Repeatedly, I have asked the young adults how we can make our church more visible to other young adults who are looking for a church like Pullen. And repeatedly, they have had one response: social networking. As you might guess, I have needed some explanation about “social networking” – mind you, I understand what the word social means, and I understand what networking is, but taken together, I can’t say that I have a good handle on the concept. So, I’ve asked questions, and the young adults have indulged me in explaining the aspects of social networking. As our conversations have progressed, I have had flashbacks to some of my own experiences of Pentecost: worshiping in Cuba and Tbilisi. People are talking. Something important is being said—I can sense it and feel it. There is even a mysterious understanding. But the words are foreign to me. Foursquare. Hashtag. Blogging. Wiki. Avatar—which I thought was just a movie. Twitter. Tweeting. Actually, I had heard of the last two before meeting with the young adults but wasn’t sure, and I’m still not sure, of their usage. Once I slipped and said that I was considering starting to “twit,” and my youngest almost died from embarrassment. I learned quickly that, for some unknown and unclear reason, one “tweets” on “twitter.”
Language is important. Often, our words are all we have when trying to communicate something important. A good writer can labor for hours to find that one precise word to communicate meaning—that one word that can move the reader from thought to feeling; that can invoke memory and bring to life smell and sound and sight.
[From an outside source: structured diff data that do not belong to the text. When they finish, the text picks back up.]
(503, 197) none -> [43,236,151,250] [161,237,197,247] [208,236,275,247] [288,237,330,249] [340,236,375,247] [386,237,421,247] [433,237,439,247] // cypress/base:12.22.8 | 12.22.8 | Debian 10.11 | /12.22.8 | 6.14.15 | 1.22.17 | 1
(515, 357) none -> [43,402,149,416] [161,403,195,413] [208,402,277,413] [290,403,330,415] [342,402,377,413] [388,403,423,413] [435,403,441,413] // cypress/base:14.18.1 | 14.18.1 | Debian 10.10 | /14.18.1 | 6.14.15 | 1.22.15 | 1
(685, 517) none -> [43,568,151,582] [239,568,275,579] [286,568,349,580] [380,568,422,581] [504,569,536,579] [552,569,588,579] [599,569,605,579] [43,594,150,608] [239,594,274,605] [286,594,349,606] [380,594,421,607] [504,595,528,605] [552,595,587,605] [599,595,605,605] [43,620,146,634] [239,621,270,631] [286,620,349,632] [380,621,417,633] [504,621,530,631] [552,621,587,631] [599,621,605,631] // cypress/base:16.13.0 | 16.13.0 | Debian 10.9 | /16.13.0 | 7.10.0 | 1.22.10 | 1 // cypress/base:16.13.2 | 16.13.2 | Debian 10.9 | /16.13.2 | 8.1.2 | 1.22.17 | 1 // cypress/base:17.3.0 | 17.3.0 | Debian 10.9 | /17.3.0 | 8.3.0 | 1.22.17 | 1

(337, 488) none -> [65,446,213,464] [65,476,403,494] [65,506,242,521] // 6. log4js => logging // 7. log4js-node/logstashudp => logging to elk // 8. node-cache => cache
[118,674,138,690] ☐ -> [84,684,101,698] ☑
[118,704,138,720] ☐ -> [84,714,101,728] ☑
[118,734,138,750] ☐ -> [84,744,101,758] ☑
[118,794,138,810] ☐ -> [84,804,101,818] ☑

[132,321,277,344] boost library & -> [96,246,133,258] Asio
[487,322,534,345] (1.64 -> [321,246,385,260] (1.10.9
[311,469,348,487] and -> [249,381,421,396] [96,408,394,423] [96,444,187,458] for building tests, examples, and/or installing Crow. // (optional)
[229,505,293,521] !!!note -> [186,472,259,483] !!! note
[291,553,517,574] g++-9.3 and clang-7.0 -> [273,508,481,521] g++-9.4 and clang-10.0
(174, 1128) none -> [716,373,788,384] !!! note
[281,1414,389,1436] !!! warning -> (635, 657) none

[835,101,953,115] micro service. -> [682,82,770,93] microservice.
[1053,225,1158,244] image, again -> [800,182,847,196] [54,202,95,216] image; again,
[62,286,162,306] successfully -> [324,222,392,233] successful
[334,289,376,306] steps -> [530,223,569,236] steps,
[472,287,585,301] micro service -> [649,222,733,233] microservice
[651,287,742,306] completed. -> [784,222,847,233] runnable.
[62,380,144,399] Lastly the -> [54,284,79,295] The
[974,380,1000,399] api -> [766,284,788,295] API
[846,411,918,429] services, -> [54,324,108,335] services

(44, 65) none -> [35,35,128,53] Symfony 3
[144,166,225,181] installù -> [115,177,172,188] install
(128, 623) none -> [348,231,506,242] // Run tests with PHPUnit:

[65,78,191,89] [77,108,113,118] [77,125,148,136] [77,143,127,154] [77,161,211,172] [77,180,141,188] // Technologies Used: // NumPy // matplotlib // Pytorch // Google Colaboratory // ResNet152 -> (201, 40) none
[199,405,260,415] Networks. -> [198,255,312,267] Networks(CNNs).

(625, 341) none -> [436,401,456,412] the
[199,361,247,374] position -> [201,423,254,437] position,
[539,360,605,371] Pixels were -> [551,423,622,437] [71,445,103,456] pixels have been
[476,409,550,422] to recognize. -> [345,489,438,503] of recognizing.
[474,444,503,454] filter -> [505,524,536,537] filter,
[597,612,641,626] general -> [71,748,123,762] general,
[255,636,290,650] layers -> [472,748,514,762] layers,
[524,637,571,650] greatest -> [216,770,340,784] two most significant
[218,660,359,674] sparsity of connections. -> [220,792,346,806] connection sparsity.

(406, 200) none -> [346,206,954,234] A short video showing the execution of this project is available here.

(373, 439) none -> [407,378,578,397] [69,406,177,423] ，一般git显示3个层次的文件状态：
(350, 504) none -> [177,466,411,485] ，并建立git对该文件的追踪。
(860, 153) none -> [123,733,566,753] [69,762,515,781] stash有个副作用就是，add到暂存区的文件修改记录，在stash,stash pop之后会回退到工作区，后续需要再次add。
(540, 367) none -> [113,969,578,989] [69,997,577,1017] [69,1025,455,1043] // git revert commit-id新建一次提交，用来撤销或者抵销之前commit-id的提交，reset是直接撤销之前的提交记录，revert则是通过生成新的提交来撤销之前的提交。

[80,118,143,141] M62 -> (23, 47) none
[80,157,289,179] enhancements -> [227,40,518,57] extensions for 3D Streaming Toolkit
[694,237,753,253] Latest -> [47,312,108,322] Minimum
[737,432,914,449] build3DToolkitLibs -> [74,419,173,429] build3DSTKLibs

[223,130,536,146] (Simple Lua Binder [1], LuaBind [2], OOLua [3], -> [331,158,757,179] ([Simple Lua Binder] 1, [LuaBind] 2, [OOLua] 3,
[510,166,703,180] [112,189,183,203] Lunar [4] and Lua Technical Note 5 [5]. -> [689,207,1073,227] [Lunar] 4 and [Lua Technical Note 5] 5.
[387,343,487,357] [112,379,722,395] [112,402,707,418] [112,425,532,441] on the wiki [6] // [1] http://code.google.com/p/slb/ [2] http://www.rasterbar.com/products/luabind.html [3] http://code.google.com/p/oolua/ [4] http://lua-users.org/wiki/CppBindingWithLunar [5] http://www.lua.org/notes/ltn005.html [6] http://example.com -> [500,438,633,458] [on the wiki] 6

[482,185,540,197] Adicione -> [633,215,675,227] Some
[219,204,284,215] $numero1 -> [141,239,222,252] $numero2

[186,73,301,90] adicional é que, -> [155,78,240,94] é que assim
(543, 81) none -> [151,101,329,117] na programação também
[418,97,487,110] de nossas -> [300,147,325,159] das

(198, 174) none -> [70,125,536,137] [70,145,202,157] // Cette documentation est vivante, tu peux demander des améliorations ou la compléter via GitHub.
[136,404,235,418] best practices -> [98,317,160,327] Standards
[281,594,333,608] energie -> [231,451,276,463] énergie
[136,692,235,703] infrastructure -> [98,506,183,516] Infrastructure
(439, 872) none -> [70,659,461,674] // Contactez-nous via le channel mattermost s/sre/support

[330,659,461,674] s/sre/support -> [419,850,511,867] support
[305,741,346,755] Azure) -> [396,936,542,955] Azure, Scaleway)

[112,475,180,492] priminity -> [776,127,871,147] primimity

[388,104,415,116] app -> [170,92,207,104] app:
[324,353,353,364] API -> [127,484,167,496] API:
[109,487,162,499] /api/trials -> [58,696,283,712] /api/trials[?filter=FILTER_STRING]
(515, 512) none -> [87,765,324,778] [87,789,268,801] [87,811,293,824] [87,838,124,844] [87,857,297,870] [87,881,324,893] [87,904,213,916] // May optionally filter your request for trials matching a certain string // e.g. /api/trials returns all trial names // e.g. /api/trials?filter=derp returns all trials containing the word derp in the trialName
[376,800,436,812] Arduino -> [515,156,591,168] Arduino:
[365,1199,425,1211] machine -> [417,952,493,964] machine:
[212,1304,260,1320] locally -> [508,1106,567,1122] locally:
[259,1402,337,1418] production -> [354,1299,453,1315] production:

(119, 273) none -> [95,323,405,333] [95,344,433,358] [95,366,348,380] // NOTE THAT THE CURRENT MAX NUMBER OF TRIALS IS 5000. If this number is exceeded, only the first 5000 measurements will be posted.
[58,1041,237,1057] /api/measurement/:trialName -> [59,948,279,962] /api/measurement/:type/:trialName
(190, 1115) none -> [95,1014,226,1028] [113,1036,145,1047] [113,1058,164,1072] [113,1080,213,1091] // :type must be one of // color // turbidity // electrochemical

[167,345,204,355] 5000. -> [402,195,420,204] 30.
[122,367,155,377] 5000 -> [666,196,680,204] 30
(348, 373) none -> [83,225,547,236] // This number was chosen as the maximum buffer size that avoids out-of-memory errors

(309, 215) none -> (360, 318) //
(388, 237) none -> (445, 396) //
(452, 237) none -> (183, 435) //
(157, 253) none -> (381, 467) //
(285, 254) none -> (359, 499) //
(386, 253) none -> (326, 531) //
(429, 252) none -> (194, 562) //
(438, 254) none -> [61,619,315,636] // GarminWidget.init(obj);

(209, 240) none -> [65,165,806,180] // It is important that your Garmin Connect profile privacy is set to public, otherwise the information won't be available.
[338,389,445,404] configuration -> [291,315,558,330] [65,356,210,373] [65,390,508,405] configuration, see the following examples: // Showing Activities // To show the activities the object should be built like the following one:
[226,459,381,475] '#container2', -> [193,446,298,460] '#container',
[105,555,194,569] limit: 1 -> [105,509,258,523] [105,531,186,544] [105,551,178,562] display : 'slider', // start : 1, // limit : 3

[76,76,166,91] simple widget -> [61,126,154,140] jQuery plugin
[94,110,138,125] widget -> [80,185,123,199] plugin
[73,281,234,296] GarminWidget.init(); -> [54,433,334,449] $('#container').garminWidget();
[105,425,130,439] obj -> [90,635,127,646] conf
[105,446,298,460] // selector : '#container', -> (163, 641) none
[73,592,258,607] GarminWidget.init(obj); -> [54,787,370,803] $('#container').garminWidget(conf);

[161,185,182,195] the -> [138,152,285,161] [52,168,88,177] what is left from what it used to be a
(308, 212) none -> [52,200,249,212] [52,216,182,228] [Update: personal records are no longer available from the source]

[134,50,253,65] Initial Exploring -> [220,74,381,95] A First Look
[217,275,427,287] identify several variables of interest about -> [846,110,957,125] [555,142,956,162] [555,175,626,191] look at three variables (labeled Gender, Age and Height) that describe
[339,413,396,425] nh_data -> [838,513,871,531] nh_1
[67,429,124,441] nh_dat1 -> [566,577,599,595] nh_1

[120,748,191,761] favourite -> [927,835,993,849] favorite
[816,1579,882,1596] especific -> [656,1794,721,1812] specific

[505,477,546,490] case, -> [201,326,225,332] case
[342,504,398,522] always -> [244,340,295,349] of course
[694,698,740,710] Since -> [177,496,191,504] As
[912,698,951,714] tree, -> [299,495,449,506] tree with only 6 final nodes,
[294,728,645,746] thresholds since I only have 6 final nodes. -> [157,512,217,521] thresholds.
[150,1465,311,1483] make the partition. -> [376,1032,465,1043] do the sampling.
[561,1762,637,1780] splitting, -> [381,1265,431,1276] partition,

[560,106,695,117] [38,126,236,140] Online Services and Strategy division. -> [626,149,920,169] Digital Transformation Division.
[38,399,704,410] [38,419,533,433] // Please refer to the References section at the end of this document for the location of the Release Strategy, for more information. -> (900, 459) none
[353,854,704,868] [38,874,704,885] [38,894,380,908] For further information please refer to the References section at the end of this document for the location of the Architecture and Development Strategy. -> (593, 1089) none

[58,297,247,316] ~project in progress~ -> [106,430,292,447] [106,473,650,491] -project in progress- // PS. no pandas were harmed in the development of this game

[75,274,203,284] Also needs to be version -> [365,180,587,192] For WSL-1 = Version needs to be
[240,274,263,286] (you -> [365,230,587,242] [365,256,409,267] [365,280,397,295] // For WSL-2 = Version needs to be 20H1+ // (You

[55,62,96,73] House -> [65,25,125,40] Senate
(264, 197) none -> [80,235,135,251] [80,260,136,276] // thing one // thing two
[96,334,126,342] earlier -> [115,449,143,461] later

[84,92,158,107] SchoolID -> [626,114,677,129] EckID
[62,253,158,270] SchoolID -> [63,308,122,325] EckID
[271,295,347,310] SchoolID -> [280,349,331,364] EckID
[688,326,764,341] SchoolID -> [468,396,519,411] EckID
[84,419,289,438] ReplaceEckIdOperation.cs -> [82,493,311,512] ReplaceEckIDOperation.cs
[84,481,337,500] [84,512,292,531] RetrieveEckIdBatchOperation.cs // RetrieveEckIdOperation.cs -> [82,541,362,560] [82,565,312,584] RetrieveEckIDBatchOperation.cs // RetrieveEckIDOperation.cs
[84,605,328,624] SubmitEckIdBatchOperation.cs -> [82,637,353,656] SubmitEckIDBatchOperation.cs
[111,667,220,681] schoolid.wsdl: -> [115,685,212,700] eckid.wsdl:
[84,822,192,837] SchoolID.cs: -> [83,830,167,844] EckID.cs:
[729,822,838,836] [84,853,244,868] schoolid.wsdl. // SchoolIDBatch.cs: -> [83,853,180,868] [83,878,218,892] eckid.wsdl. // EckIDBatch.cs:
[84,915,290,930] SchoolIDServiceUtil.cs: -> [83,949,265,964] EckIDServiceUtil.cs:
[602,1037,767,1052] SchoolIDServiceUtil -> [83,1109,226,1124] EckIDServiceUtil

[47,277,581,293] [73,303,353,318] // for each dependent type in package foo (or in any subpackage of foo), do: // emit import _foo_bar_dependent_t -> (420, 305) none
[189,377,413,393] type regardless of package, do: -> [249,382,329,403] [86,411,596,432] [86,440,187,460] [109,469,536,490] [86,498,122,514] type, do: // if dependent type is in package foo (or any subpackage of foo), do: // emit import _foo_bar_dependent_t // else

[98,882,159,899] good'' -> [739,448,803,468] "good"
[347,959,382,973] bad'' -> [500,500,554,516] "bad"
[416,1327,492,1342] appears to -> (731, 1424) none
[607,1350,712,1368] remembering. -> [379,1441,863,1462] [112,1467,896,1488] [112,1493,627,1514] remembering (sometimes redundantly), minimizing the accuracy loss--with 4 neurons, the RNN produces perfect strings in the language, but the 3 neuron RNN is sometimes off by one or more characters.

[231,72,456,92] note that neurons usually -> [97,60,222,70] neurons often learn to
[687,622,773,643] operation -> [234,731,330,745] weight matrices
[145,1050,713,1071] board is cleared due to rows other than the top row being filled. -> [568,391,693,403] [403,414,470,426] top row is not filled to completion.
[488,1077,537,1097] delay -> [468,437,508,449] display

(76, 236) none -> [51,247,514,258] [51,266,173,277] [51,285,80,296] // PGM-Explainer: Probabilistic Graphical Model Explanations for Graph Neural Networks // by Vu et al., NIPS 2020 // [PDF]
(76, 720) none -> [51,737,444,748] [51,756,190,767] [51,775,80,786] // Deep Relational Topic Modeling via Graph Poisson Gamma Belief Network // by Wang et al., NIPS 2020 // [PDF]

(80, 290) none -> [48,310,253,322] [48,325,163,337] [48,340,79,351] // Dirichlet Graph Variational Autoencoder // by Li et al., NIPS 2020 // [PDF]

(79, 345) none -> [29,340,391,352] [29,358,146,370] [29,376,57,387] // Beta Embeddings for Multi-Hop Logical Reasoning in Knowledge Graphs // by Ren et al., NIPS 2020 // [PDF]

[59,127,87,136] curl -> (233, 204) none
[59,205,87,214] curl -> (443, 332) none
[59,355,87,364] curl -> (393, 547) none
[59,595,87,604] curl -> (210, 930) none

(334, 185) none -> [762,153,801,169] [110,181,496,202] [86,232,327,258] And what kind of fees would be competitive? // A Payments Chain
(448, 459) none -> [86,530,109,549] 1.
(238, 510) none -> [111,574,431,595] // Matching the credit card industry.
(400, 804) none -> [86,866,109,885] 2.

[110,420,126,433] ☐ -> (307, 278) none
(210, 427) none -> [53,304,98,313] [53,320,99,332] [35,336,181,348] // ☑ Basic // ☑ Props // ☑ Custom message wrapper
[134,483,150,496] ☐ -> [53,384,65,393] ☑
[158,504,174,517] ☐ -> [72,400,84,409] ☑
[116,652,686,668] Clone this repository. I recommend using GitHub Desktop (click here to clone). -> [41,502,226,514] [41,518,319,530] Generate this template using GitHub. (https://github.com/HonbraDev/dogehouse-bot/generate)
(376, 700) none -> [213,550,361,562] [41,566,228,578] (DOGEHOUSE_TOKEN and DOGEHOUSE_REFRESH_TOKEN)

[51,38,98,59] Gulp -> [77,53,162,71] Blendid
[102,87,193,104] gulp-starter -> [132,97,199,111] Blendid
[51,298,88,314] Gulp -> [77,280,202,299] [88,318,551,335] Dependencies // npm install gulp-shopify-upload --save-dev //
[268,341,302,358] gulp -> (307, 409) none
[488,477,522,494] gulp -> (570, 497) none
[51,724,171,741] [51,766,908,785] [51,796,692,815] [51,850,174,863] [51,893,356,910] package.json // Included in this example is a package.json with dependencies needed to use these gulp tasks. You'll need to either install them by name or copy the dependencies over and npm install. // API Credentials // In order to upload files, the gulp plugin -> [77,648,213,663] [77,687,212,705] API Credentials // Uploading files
Often, it is the familiarity or rhythm of a word that can carry us to that special place of feeling and meaning. There is nothing more disorienting than being in a setting where you don’t speak or understand the words and the language being spoken; it can be lonely and frustrating. And lately, in talking with the young adults, I have had glimpses of that feeling without even leaving Wake County.
Generational gaps aren’t the only places, though, where we feel this kind of confusion. I have often had this experience with my own family of origin. There was a time, when I was a child, that I spoke exactly the same language as my family. Here I don’t mean just the words we used, but what we meant by them. I remember the phrases of my family’s faith—that Jesus died for my sins, that I was forgiven, and that Jesus answers prayers—and I remember the comfort those phrases brought. I felt clear about what those words meant, and clear that my family shared that understanding, and that was validating and reassuring.
I cannot say that I feel that same validation and reassurance now. More and more, I find that I use different words and phrases to talk with and about God, and that even when I use the same words and phrases of my youth, I can feel discomforting distance from my family. We have each continued our paths toward God, authentic paths that have allowed us to grow and mature in our faith, but those paths have diverged in significant ways. And so, even in the home in which I grew up, talking with the people I have known my whole life about the God we have all worshiped for as long as I remember, I can feel lost and disoriented. And that kind of distance in the midst of the intimacy of family relationships can be, in some ways, even more disturbing than the kind we feel when faced with foreign languages or technical revolutions.
The story of Pentecost is about people who speak different languages, who use different words to describe their experiences of God, and yet still hear and understand one another. It is a story about what happens when God’s spirit blesses our differences. And it delivers a message that runs counter to that of our culture. Our culture says that differences are to be feared and oneness means sameness. The paradox of the Pentecost story is that while we are busy building our communities and institutions around our sameness, our diversity is an opportunity for God’s gifts and graces to flow through us; that difference is an expression of the divine, not an obstacle.
One theologian captured this paradox this way, “…the Holy Spirit does not come to solve our problems but to create them. Think about it: absent the coming of the Holy Spirit, the disciples could go back to their previous careers as fishermen. I can almost hearing James and John explaining, ‘Sure, it was a wild and crazy three-year-ride, and that Jesus sure was a heck of a guy, but maybe we needed to get that out of our system before we could settle down and take on Dad’s business.’ Once the Spirit comes, however, that return to normalcy is no longer an option. They will now be propelled throughout the ancient world to herald the unlikely message that God has redeemed the world through an itinerant preacher from the backwaters of Palestine who was executed for treason and blasphemy. The Holy Spirit doesn’t solve the disciples’ problems, it creates them.”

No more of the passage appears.